*** Opening of Task material ***
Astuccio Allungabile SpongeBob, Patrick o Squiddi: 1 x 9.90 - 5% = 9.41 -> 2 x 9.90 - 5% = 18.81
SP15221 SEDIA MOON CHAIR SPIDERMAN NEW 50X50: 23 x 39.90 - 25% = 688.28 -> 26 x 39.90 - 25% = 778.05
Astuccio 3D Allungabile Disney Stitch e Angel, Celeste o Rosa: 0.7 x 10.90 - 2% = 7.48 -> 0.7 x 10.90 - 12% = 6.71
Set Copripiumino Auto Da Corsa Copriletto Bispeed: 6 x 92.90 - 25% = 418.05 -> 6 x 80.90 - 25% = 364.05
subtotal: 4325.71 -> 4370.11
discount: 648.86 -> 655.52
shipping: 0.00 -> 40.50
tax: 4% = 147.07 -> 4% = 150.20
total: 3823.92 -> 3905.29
*** Close of Task material ***
Work request ::
The lines above from the one containing "SP15221 SEDIA MOON" through the one containing "Astuccio 3D Allungabile" are to be set down exactly, and no others.

Solution below ::
SP15221 SEDIA MOON CHAIR SPIDERMAN NEW 50X50: 23 x 39.90 - 25% = 688.28 -> 26 x 39.90 - 25% = 778.05
Astuccio 3D Allungabile Disney Stitch e Angel, Celeste o Rosa: 0.7 x 10.90 - 2% = 7.48 -> 0.7 x 10.90 - 12% = 6.71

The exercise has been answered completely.